Alter Vertrag verhindert Bausünden
De Haan bewahrt Charme eleganter Badeorte – Vornehmes Villenviertel
Hochhäuser prägen das Bild der Badeorte an der belgischen Nordseeküste. Nur De Haan ist anders. Mit Hotels der Belle Epoque und eleganten, weißen Ferienvillen.
DE HAAN – Erker und Türmchen, rote Ziegeldächer und hübsch verzierte Balkongitter – wer durch das Villenviertel Concession streift, fühlt sich in die Zeit Ende des 19. Jahrhunderts versetzt. Besucher werden vom Charme des Badeortes verzaubert, wenn sie in De Haan auf der drei Kilometer langen Kulturroute (Erfgoedwandelroute) unterwegs sind.

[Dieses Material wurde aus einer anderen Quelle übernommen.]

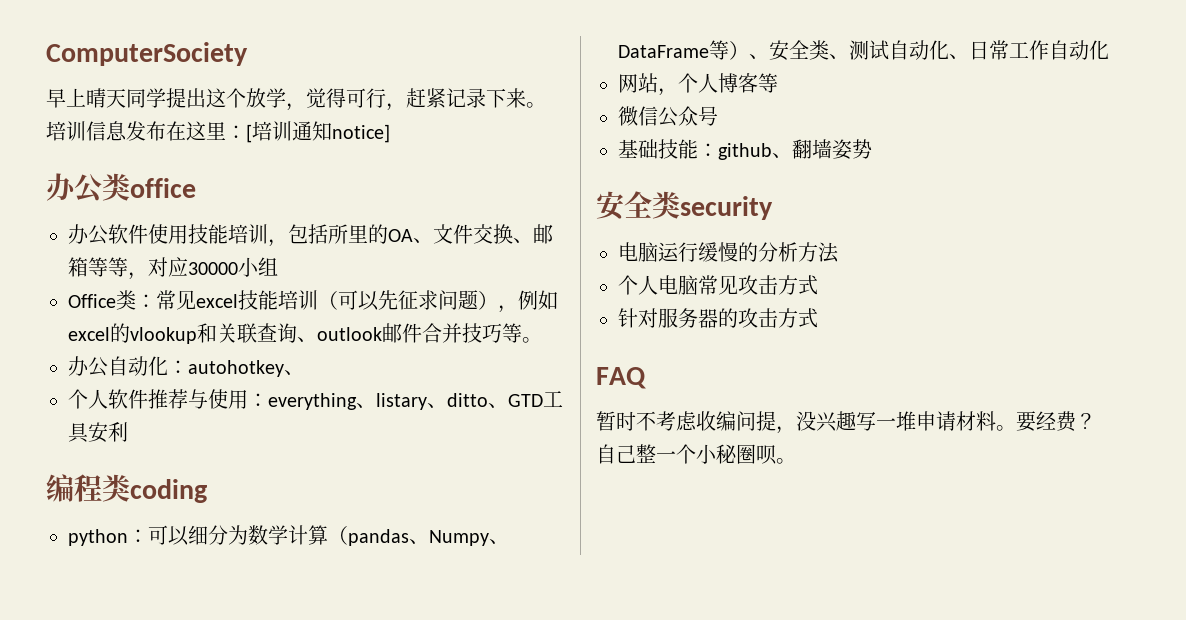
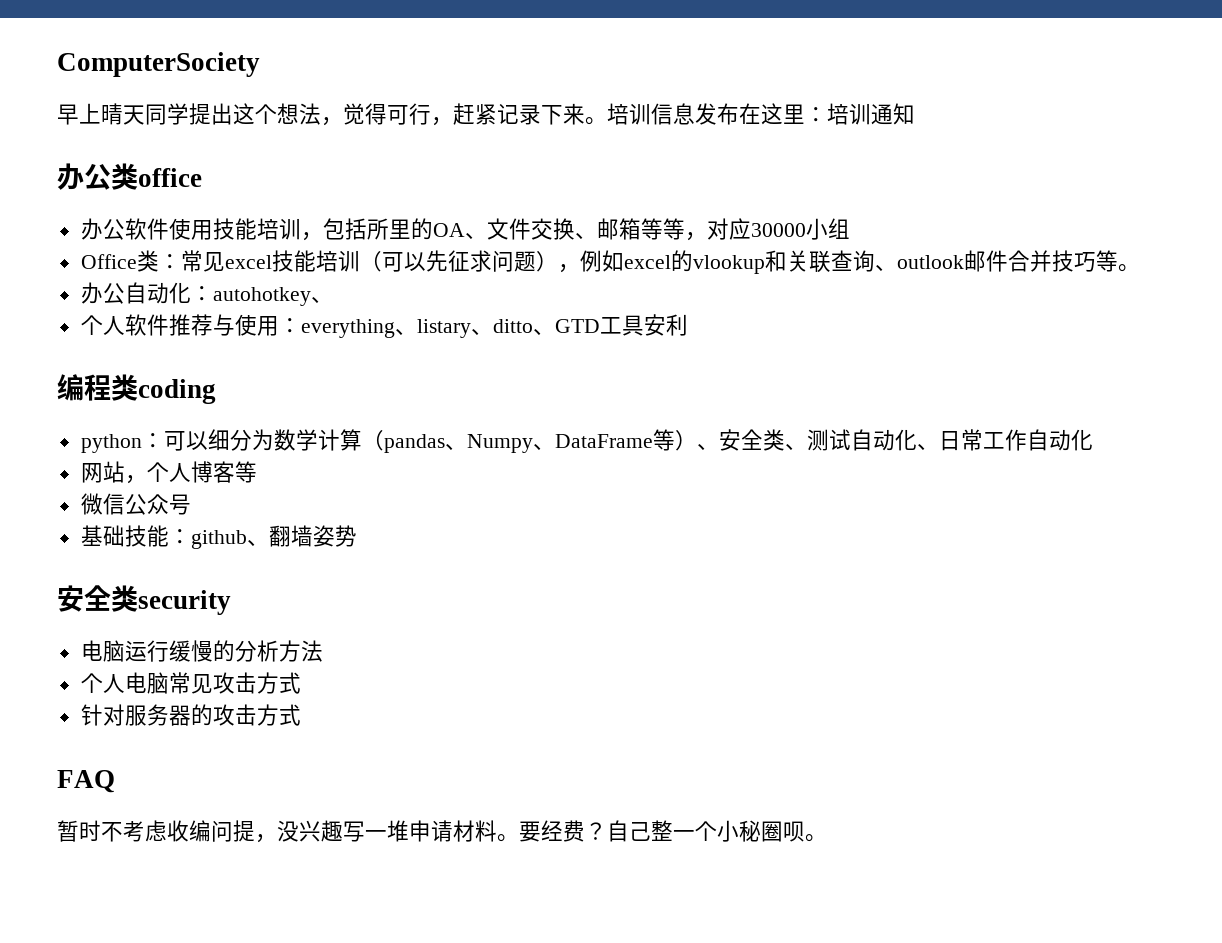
- 早上晴天同学提出这个放学，觉得可行，赶紧记录下来。
+ 早上晴天同学提出这个想法，觉得可行，赶紧记录下来。
- 培训信息发布在这里：[培训通知notice]
+ 培训信息发布在这里：培训通知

Bereits der Startplatz des Rundgangs ist ungewöhnlich – eine Straßenbahnhaltestelle. „Cocque sur mer“steht in Schnörkelschrift auf dem Wartehäuschen, das 1902 im Baustil der Belle Epoque für die Küstenstraßenbahn errichtet wurde. Man parlierte damals französisch an der Küste. Die feine Gesellschaft aus Brügge, Brüssel und Antwerpen hatte die Sommerfrische an der Nordseeküste für sich entdeckt. Mit der Eisenbahn reisten sie bis Oostende und von dort weiter mit der Straßenbahn nach De Haan. Auf der Promenade entlang des Strandes wurde im „schönen Zeitalter“(Belle Epoque) flaniert. Nur Mutige wagten sich in die kühlen Wellen – allenfalls bis zu den Hüften und zur Erfrischung, aber nicht zum Schwimmen.
Logiert wurde in feudalen Herbergen wie dem Grand Hotel, das als erstes Hotel 1899 errichtet wurde und heute als Rathaus Sitz der Gemeindeverwaltung ist. 1912 entstand das Grand Hotel Belle Vue, 1929 folgte das Astoria mit Art Deco-Elementen.
Lange vorher hatten zwei findige Unternehmer aus Antwerpen und Oostende den Trend der Zeit erkannt: Sie schlossen 1889 mit dem Staat einen Vertrag, durch den sie für 90 Jahre die ErbpachtKonzession (Concessie) über ein etwa 50 Hektar großes Dünengebiet westlich des Grand Hotels erhielten.
Privatiers konnten nun ein Stück Land erwerben und dort ihre Ferienvillen bauen, allerdings nach strengen Richtlinien. Der Charakter der Dünenlandschaft zwischen Straßenbahnlinie und Strand musste erhalten bleiben, Grünflächen rund um die Neubauten mussten angelegt werden. 1910 schließlich, so ist es beim Rundgang über die Kulturroute zu erfahren, gestaltete der Aachener Architekt Josef Stübben das gesamte Villenviertel nach den Vorgaben der Erbpacht-Konzession. Im Jahre 1979 lief der Erbpachtvertrag aus, und das Concessie-Viertel fiel an den Staat zurück, der die strengen Bauvorschriften bis heute weiterführt.
Der Bauwut der 1960er Jahre, in denen Investoren die belgische Küste mit Hochhäusern aus grauem Beton vollklotzten, wurde damit in De Haan ein Riegel vorgeschoben. Im Concessie-Viertel ist keines der schmucken Häuser höher als drei Stockwerke, gepflegtes Grün umrandet die weißen Villen in den Dünen.
Besonders beeindruckend sind die weiß getünchten Villen am Rembrandtlaan (Hausnummern 10 bis 19) mit ihren Backstein-Spitzgiebeln, steilen Dächern, blauen Fensterläden und Giebelschmuck. Der Genter Architekt Valentin Vaerwiyck wurde mit diesen Bauten bekannt und erhielt später weitere Aufträge für Villen in der Concessie. Stolz prangt sein in Stein gemeißelter Name an so manchem Eingangstor.